Beyond research articles and book reviews, SaC has analysed tensions within STS. According to one critic, STS epistemological debates about truth or objectivity obscure contests over power and alternative futures (Hamlin, 2007).  Johan Söderberg (2017) contrasts a ‘political economy’ tendency with a post-structuralist one, while tracing their differences to legacies from 1970s Marxism. SaC welcomes more articles on such tensions, especially why these matter for practice.

For the journal’s remit on the wider culture, a recurrent focus has been popular media and exhibitions, particularly how they celebrate technoscience. A 1995 special issue analysed Science on Display (guest editor: Sharon Macdonald). Other essays on exhibitions include Angela Last (2017), ‘Making nature, making energy, making humans’. More such contributions are sought.

SaC special issues and Forums

Special issues have generated and juxtaposed diverse perspectives on a topic. Through early discussion with the SaC Editors, the guest editors have sharpened the conceptual approach, drawing on more critical perspectives from STS and beyond. Reviewers of the papers include fellow contributors, whose own papers have benefited as a result.

Amongst the most popular special issues has been ‘Energy Transitions’ (guest Editors: Clark Miller, Alastair Iles & Christopher Jones, 2013).
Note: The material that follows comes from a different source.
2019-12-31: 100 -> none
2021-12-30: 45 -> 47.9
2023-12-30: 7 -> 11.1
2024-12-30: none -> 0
As the guest Introduction argues, ‘the key choices involved in energy transitions are not so much between different fuels but between different forms of social, economic, and political arrangements built in combination with new energy technologies’. Across the various articles, socio-technological systems perspectives linked three questions:

“What does it mean that energy systems are at once relatively hidden from public scrutiny and yet deeply structuring of social and economic arrangements that can stifle alternatives without our realizing it? Who knows about energy systems, what and how do they know, and whose knowledge counts in governing and reshaping energy futures? And what does it mean to implement a just energy transformation that will neither perpetuate the existing negative impacts of energy production and use nor create new ones?” (Miller et al., 2013).
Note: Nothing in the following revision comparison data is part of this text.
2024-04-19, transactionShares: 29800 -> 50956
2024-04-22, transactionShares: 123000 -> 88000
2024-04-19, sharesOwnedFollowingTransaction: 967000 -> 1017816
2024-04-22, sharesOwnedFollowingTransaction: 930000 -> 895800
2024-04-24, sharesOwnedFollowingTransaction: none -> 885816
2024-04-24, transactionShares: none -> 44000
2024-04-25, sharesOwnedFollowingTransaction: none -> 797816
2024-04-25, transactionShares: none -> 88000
‘Agro-Food Crises’ (guest Editors: Anne Loeber, Maarten Hajer and Les Levidow, 2011) examined the late 20th century agro-food disasters that were experienced as societal crises. Key actors made sense of these crises through specific risk framings that linked social and natural (dis)order in new ways. Contributors took a discourse-analytic approach to those societal conflicts and incipient agendas for institutional change.

Energy Transitions (2013)
Agro-Food Crises (2011)

 

To sharpen debate, SaC Editors have introduced topical Special Forums. These bring together articles of under 6k words, many written by non-academics, with a fast review procedure. This format provides a flexible means to scope new topics, to gather multiple critical approaches and to highlight their political relevance.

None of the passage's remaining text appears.